Herreweghe, Heyerick

Les 26 et 29 janvier 2011

Lyon, Chapelle de la Trinité

Collegium de Gent, dir. Philippe Herreweghe. Motets et Cantates de J.S.Bach. Lyon, Chapelle de la Trinité, mercredi 26 janvier 2010. Orchestre et Maîtrise du Conservatoire de Lyon (CRR), dir. Simon Heyerick. Haendel, Graun, Féry-Rebel. Chapelle de la Trinité, Samedi 29 janvier 2011.

La Chapelle de la Trinité lyonnaise reçoit à trois jours d’intervalle deux ensembles qui célèbrent la grandeur baroque. Philippe Herreweghe et son Collegium Vocale montrent cinq visages de J.S.Bach, par deux motets et trois cantates. Simon Heyerick, guidant les jeunes interprètes du Conservatoire de Lyon et deux instrumentistes à cordes solistes (N.Geoffray-Canavesio, Anne-Sophie Moret), voyage en Europe, de Haendel italien puis anglais en J.G.Graun, et organise le « Chaos »des Eléments conté par J.B.Féry-Rebel au cœur du XVIIIe.

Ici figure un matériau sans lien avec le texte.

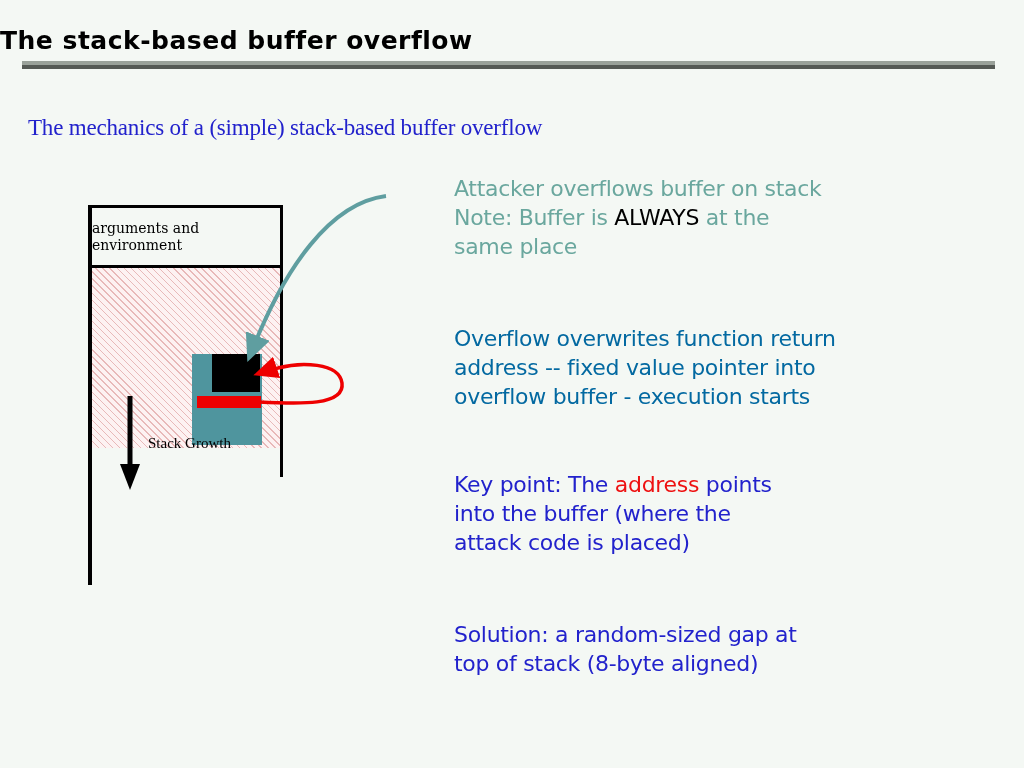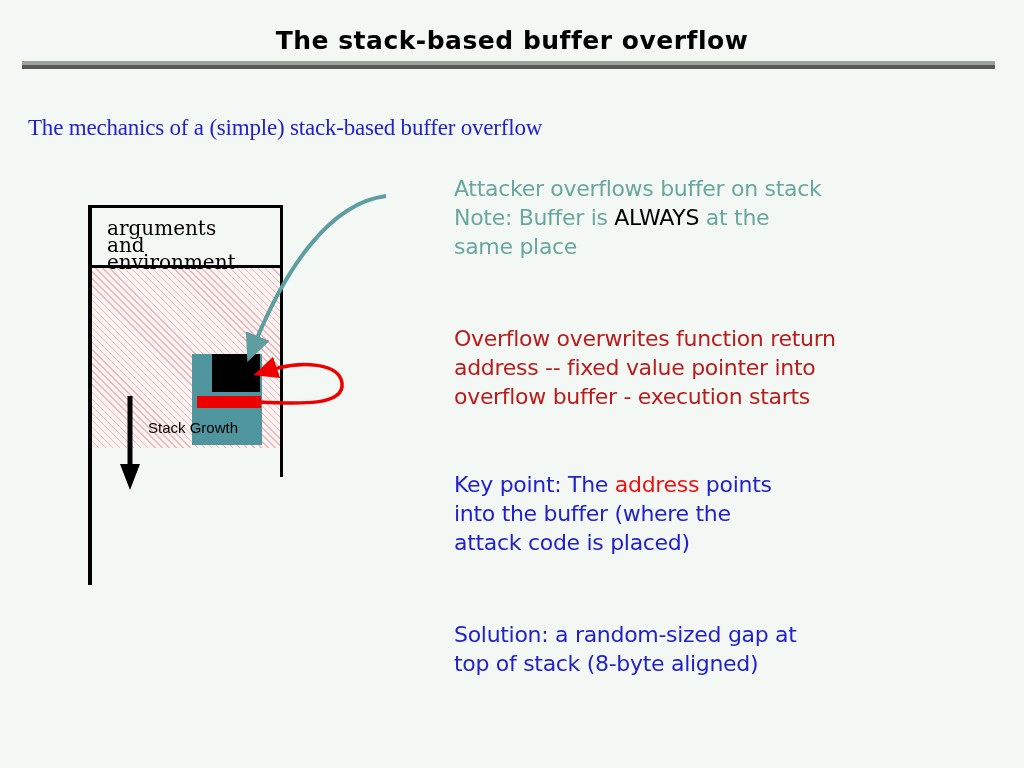"The stack-based buffer overflow" #title { text-align: center -> left }
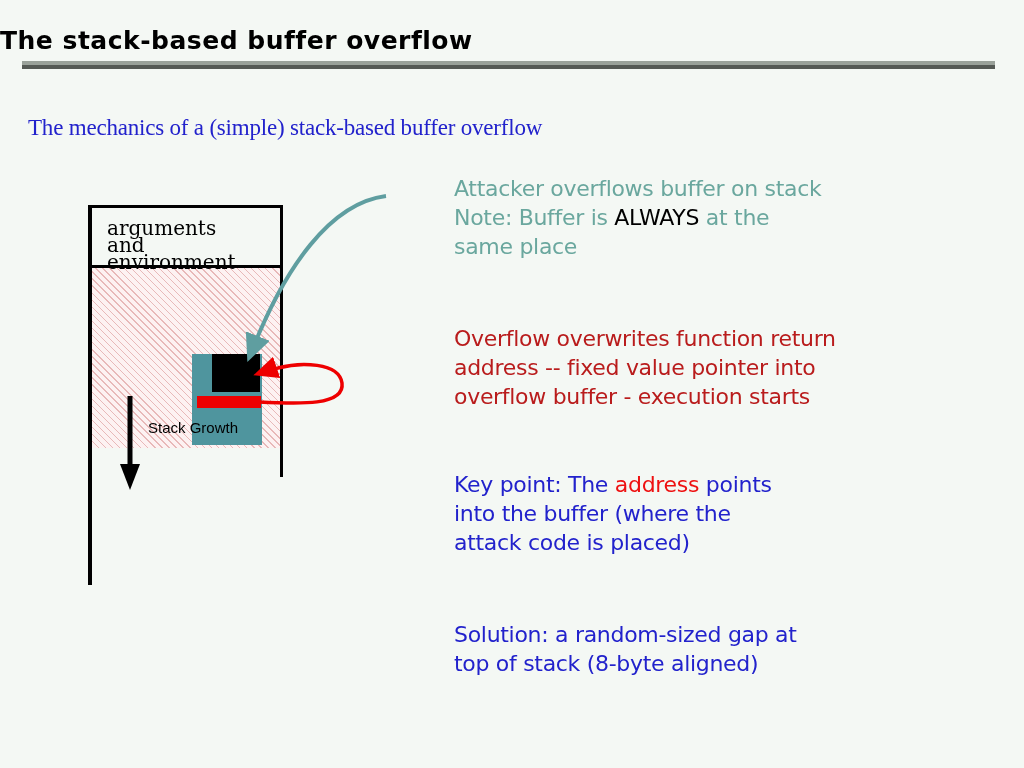"arguments and environment" #args-label { font-size: 20px -> 14px; left: 107px -> 92px }
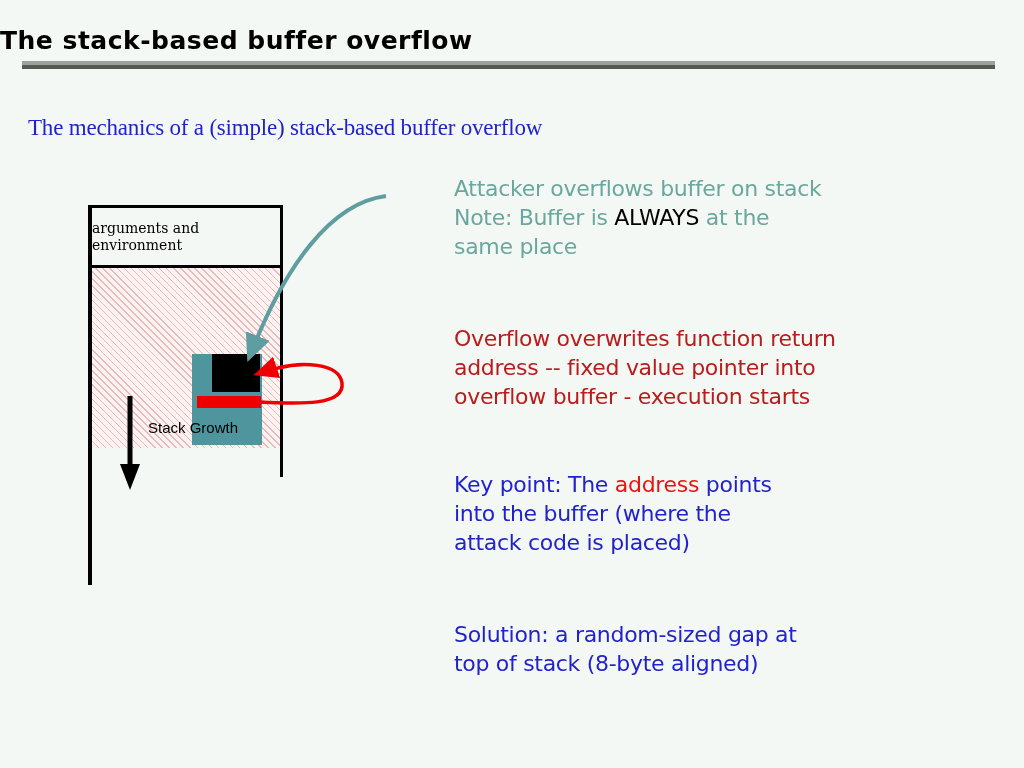"Overflow overwrites function return" #block-overflow { color: #b91c1c -> #0369a1 }
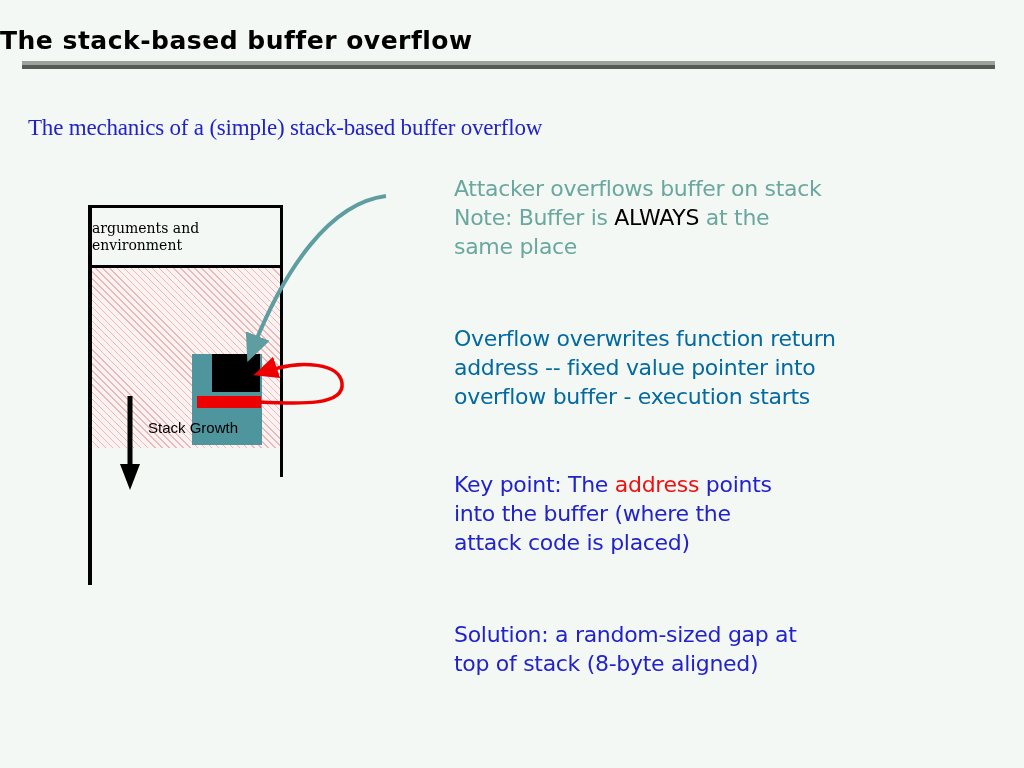"Stack Growth" #growth-label { font-family: Liberation Sans, sans-serif -> Liberation Serif, serif; top: 418px -> 434px }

Le parcours d’un Baroqueux illustre

2nde ou 3e génération des Baroqueux ? Désormais – début de la 2nde décennie du 3e millénaire – on commence à se perdre un peu en chronologie pour cette « révolution » qui changea, voilà plus d’un demi-siècle, notre écoute de la musique européenne entre Renaissance et Classicisme ou Romantisme. En tout cas, le Belge Philippe Herreweghe est l’une des figures du Mouvement, qui lui a donné, sinon les premières impulsions et règles, du moins des conduites de jeu sous le signe de la rigueur, du ressourcement aux textes, d’un recours aux instruments originaux, comme d’une ouverture sur l’humain que symbolisait sa formation en médecine et psychiatrie. Très tôt compagnon de Nikolaus Harnoncourt et de Gustav Leonhardt qui l’associèrent à leurs réalisations (cantates de J.S.Bach), il fonda ses ensembles aujourd’hui célèbres : Collegium Vocale (Gand) et Chapelle Royale(Paris), Orchestre des Champs Elysées (Paris). En particulier avec cet ensemble fondé il ya 20 ans, Philippe Herreweghe a ouvert les frontières de son domaine « baroque », « descendant la chronologie » en gardant les mêmes principes d’authenticité jusque vers les romantiques (Schumann) et leur suite (Bruckner,Mahler), les modernes (Schoenberg) et les contemporains…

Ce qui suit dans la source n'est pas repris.